Love & Hunger by Charlotte Wood differs from regular cookbooks in that it touches more on the act of cooking as a way to support and care for loved ones in difficult times. Close friend, food writer and journalist Stephanie Clifford-Smith says of the book: “So many cheffie cookbooks […] paralyse the reader with feelings of inadequacy. This, on the other hand is all about ease and accessibility. It’s the kind of food that works because it’s relaxed, generous and importantly not faddish.” It contains very personal anecdotes on Charlotte’s view of cooking, her family story, as well as reflections on what she’s observed in other people’s relationship to food.

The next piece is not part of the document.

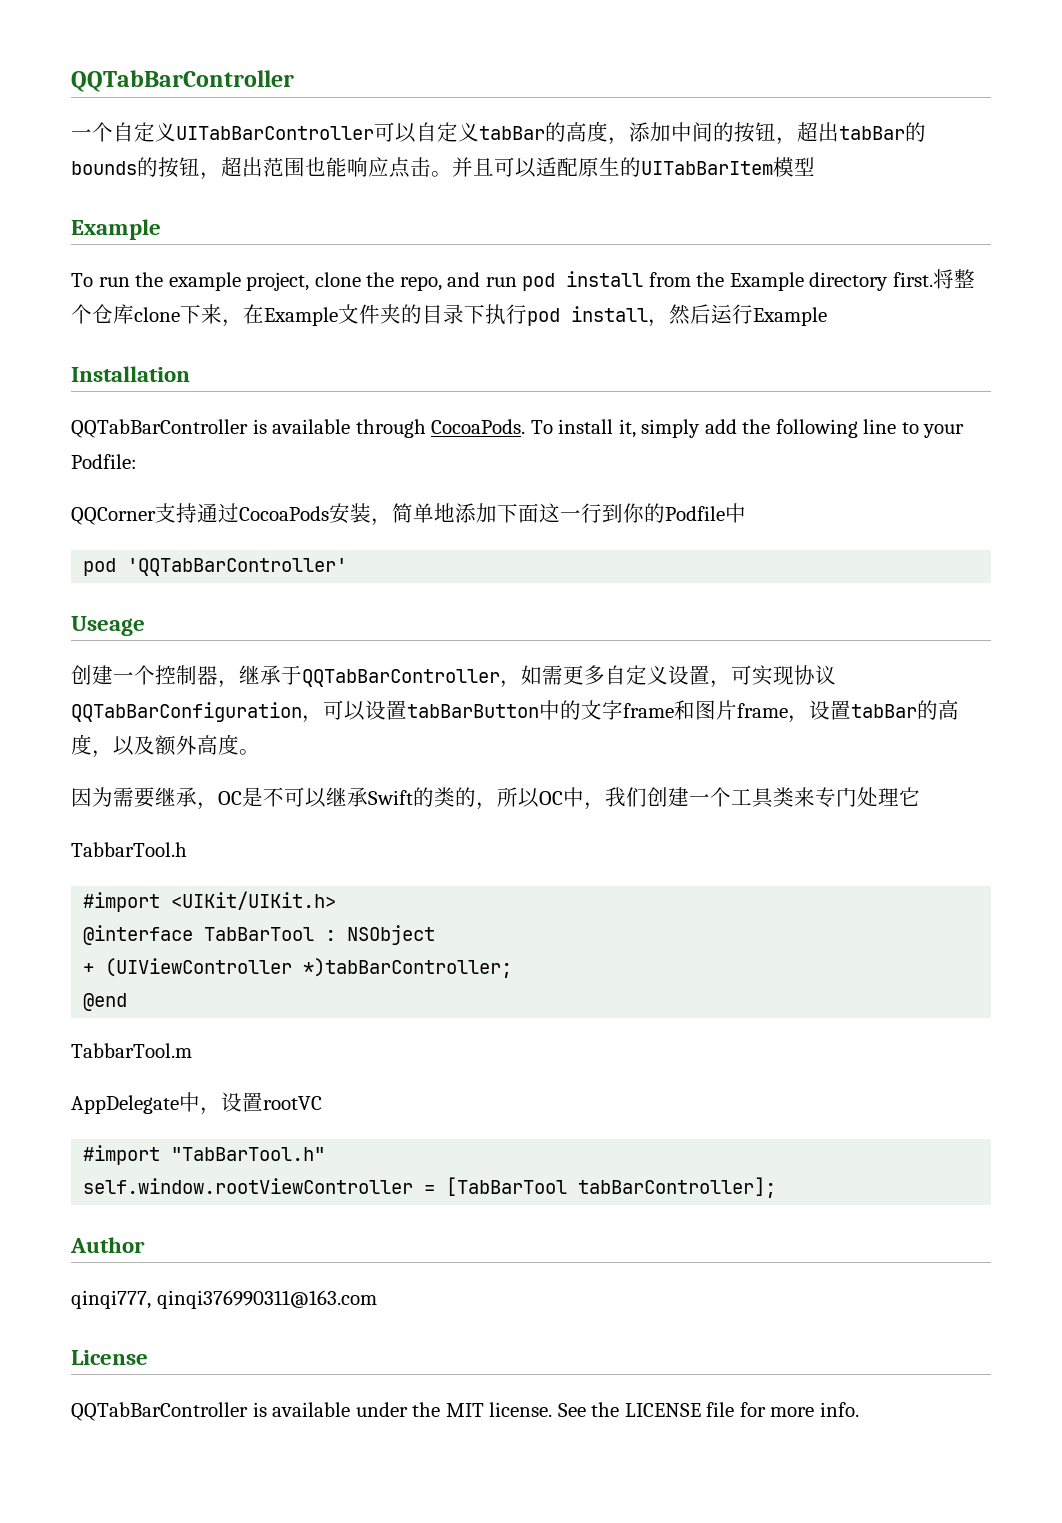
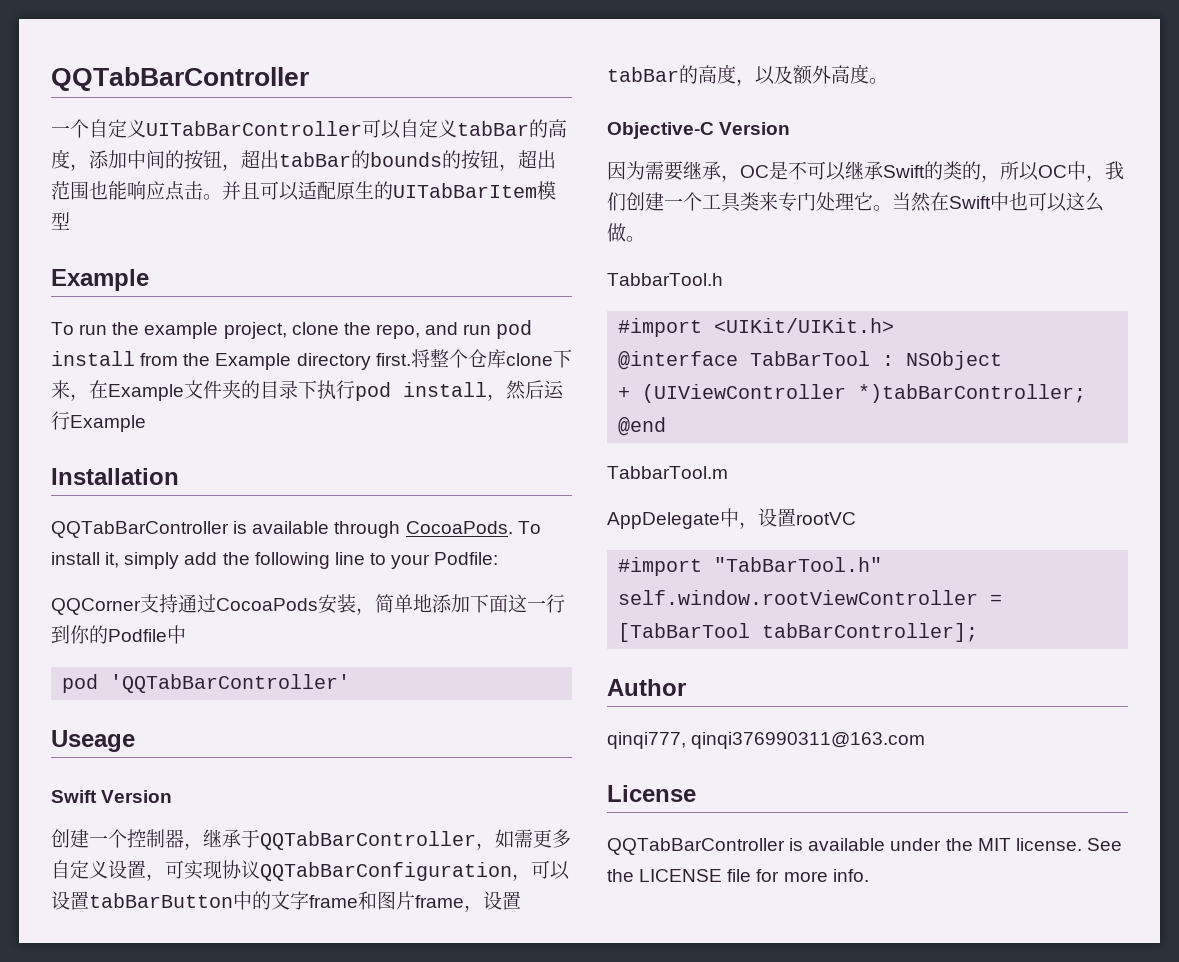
(145, 626) none -> [51,790,173,803] // Swift Version
(260, 752) none -> [607,122,791,139] // Objective-C Version
(920, 796) none -> [873,192,1104,212] [607,223,645,242] 。当然在Swift中也可以这么做。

In May, Wood was invited by Newtown bookshop Better Read than Dead to talk at the Newtown Library about Love & Hunger. Stephanie Clifford-Smith was also present to introduce Charlotte and interview her for the audience.
While better known for her work in fiction, with several acclaimed novels (The Children, Animal People), Wood also has her own cookery blog, How to Shuck an Oyster: “Writing novels is really hard, it’s quite demanding! [..] I feel that it’s work, whereas the blog writing is play.”
The idea for Love & Hunger was initially to offer a practical guide to cooking for people when they’re sick or broken-hearted, but it turned out to be a very personal account of her own family story.
Wood started cooking at about the same time she started writing, when she was at university. One day as she was invited to a lunch at her painting teacher’s house, she found out that the recipe used by his wife was from Elizabeth David. She immediately bought a copy of Mediterranean Food, an old copy she still cherishes for sentimental reasons: “It was like destiny. I took it home and started cooking.” For Wood, cooking is a way to create something without the fear of being judged and critiqued by reviewers, readers: “There’s just no sense of the public evaluation […]. I love that it’s a private act of creativity that has nothing to do with commerce.”
Giving food can also be a way to help distressed people (as long as it is done in a way that is not demanding or intrusive, she says), and to illustrate this, evokes difficult times for her family, when her father passed away (she was 19): “Our little town gathered around and looked after us using food.” She talks with emotion about their neighbour who had cooked a Christmas feast shortly before her father died, which in hindsight was a beautiful symbolic gesture, his own way to tell his friend that his family would be taken care of.
What makes a good host is one of the topics addressed in the book (“Don’t let your guests wait!”), but she says being a guest brings as much responsibility as hosting. The etiquette wants that the guests shouldn’t turn up late, but showing too early is also a big no-no. Never arriving empty-handed and keeping conversational energy up, are also at the top of the list: “Basically, don’t be a jerk!” she says.
The book also deals with the increasing trend to food aversions: the “Adult Picky Eaters” syndrome. She finds it rather rude, when invited to someone’s house, to refuse eating food just because you don’t like it. She cites a philosophical argument: “[B]eing a picky eater is a way of cutting yourself off from all kinds of development as a human being.”
She concedes, however, an aversion to some foods, namely offal. She decided to research it and came across the American psychologist, Paul Rosen, who has analysed the core emotions of disgust. She found out that the fear of offal was linked to our fear of death: “We are most disgusted by things that remind us that we are animals. Bodily fluids, etc., at a really basic primal level, remind us that we are gonna die. The inside coming out, that’s what we reject,” she says.
A few months ago, she had the opportunity to put into practice what she preaches and use up as many parts of the animals by cooking and eating them as part of an assignment for Good Weekend magazine. During her “weekend-long adventures in offal”, she had to work her way, nose-to-tail through a cow: tongue, kidney, liver, heart, cheek, tail … “I probably won’t do it again!”
When the question of cooking shows arises, Wood says that even though she’s quite addicted to Masterchef, it has more to do with entertainment, drama, stress, conflict, pressure, and that it represents the complete opposite of what she wants in her own kitchen: “I hate the idea of performance and competition in the home kitchen, I can’t stand it. But as long as you’re aware that those things are separate, I think it’s fine.”